As mentioned earlier, OA usually affects mobility, mainly using weight-bearing joints such as the hip and knee joints, and RA commonly occurs in the hand and wrist, affecting self-care [25,26]. In the present study, the multiple logistic regression analysis has confirmed that these properties could be exacerbated due to muscle weakness. Mobility was the dimension with the highest OR (4.591, 95% CI 3.708–5.683) for deterioration of QOL in the OA patients with weak HGS. In RA patients, self-care was the dimension in which the OR was highest (4.328, 95% CI 2583–7251) in those with weak HGS.

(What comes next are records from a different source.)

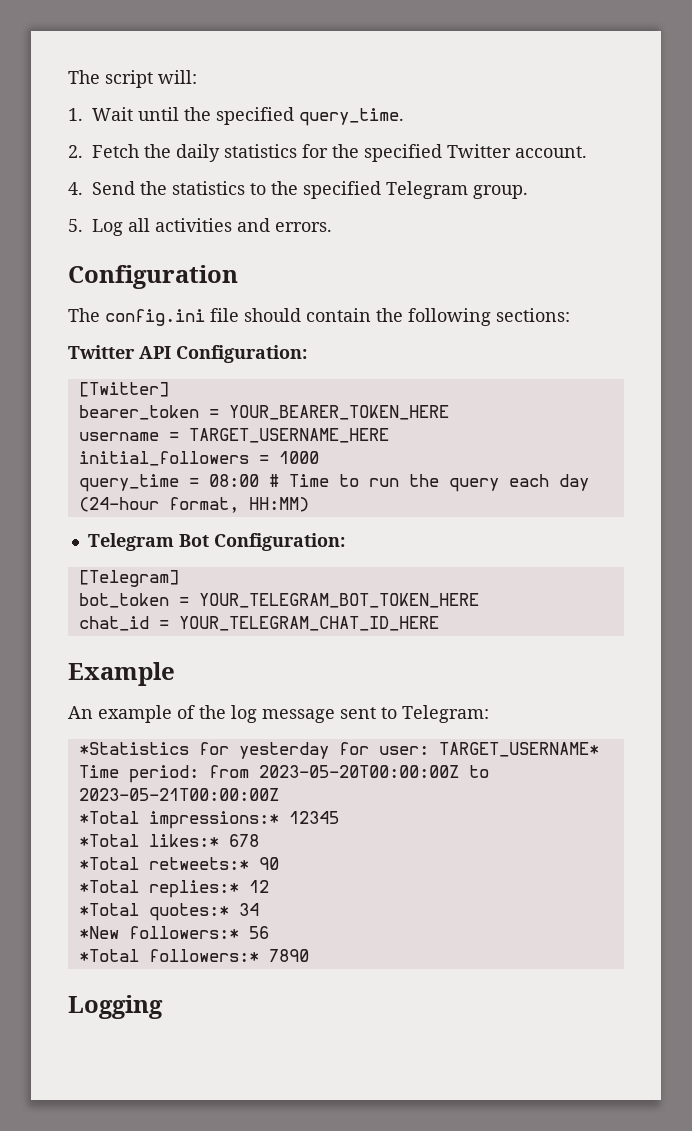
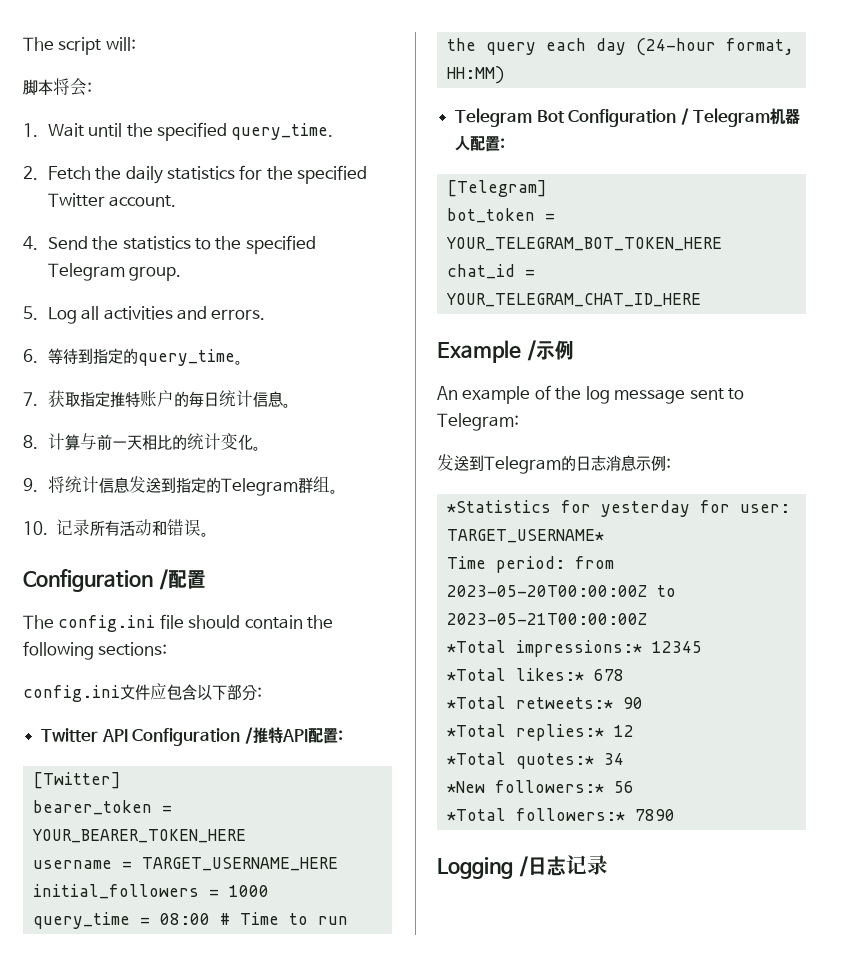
+ 脚本将会:
- Configuration
+ 6.等待到指定的query_time。
+ 7.获取指定推特账户的每日统计信息。
+ 8.计算与前一天相比的统计变化。
+ 9.将统计信息发送到指定的Telegram群组。
+ 10.记录所有活动和错误。
+ Configuration /配置
- Twitter API Configuration:
+ config.ini文件应包含以下部分:
+ Twitter API Configuration /推特API配置:
- Telegram Bot Configuration:
+ Telegram Bot Configuration / Telegram机器人配置:
- Example
+ Example /示例
+ 发送到Telegram的日志消息示例:
- Logging
+ Logging /日志记录

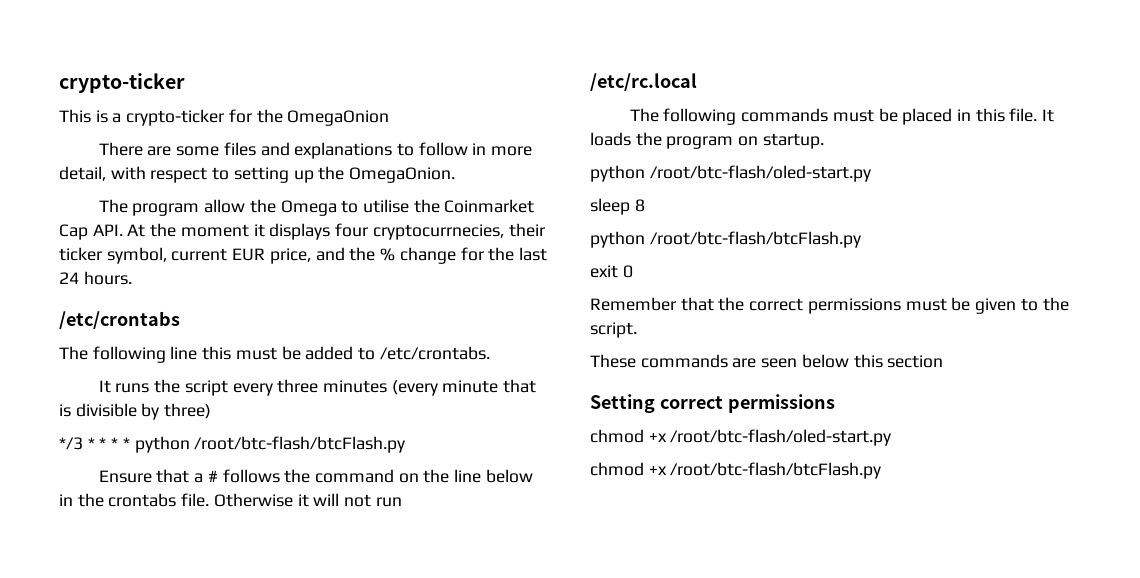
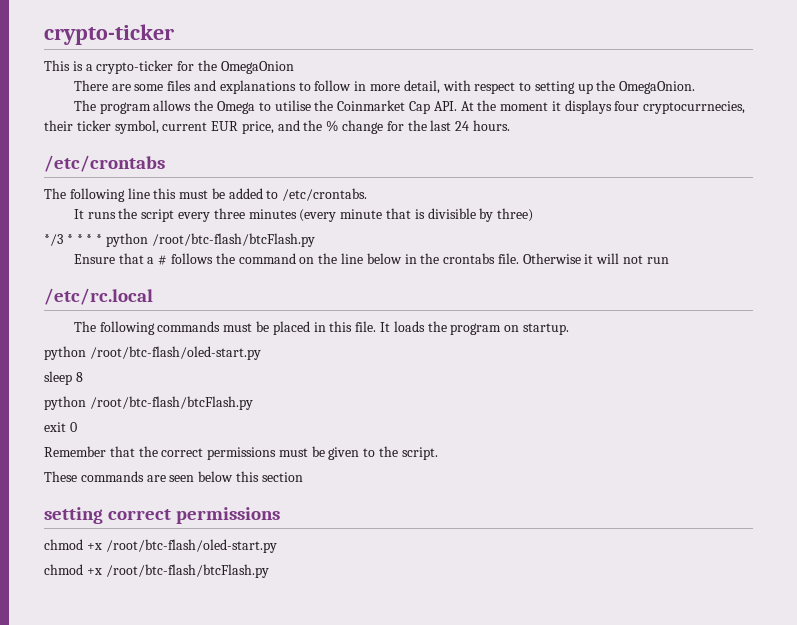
- The program allow the Omega to utilise the Coinmarket Cap API. At the moment it displays four cryptocurrnecies, their ticker symbol, current EUR price, and the % change for the last 24 hours.
+ The program allows the Omega to utilise the Coinmarket Cap API. At the moment it displays four cryptocurrnecies, their ticker symbol, current EUR price, and the % change for the last 24 hours.
- Setting correct permissions
+ setting correct permissions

Many studies have shown that exercise is effective in patients with arthritis. For patients with OA, exercise was strongly recommended for the hand, knee, and hip. In patients with RA increased physical activity showed improvement of the symptoms and a reduction of the impact of systemic manifestations [27,28]. Therefore, it can be concluded that exercise contributes to improving the QOL of patients with arthritis by increasing muscle strength. In addition, the weak HGS in arthritis patients is possibly associated with joint deformity or pain, not only muscle strength. Thus, management of these symptoms also could be helpful to increase the QOL of the patient by improving the HGS.
A limitation of this study is that the causality between the HGS and QOL cannot be identified in a cross-sectional design based on the National Health and Nutrition Examination Survey. First, reduced physical function, represented by weak HGS, may be the cause of impaired QOL. In contrast, arthritis patients with good QOL may be better managed and more independent; hence, their physical function is maintained well. Second, in this study, the cut-off value of the HGS was arbitrarily determined. We defined the 1st quartile (<25th percentile) as weak HGS and the 2nd-4th quartiles as normal HGS. The cut-off values of the HGS were 33.3 kg for men and 19.8 kg for women in this study. However, it is different from the cut-off value (30 kg for men and 20 kg for women) of the HGS of the sarcopenia diagnostic criteria established by the European Working Group on Sarcopenia in Older People [29]. Third, we could not obtain detailed medical information related to the arthritis site, its severity, and whether surgery was performed or not. Fourth, EQ-5D was used as a health-related QOL evaluation tool in this study. There could be inconsistencies with other studies evaluating QOL in arthritis patients using other assessment tools, including SF-36, SF-12, etc. [7,8]. Finally, since our data were based on the Korean population, it was difficult to generalize our results to other ethnic populations.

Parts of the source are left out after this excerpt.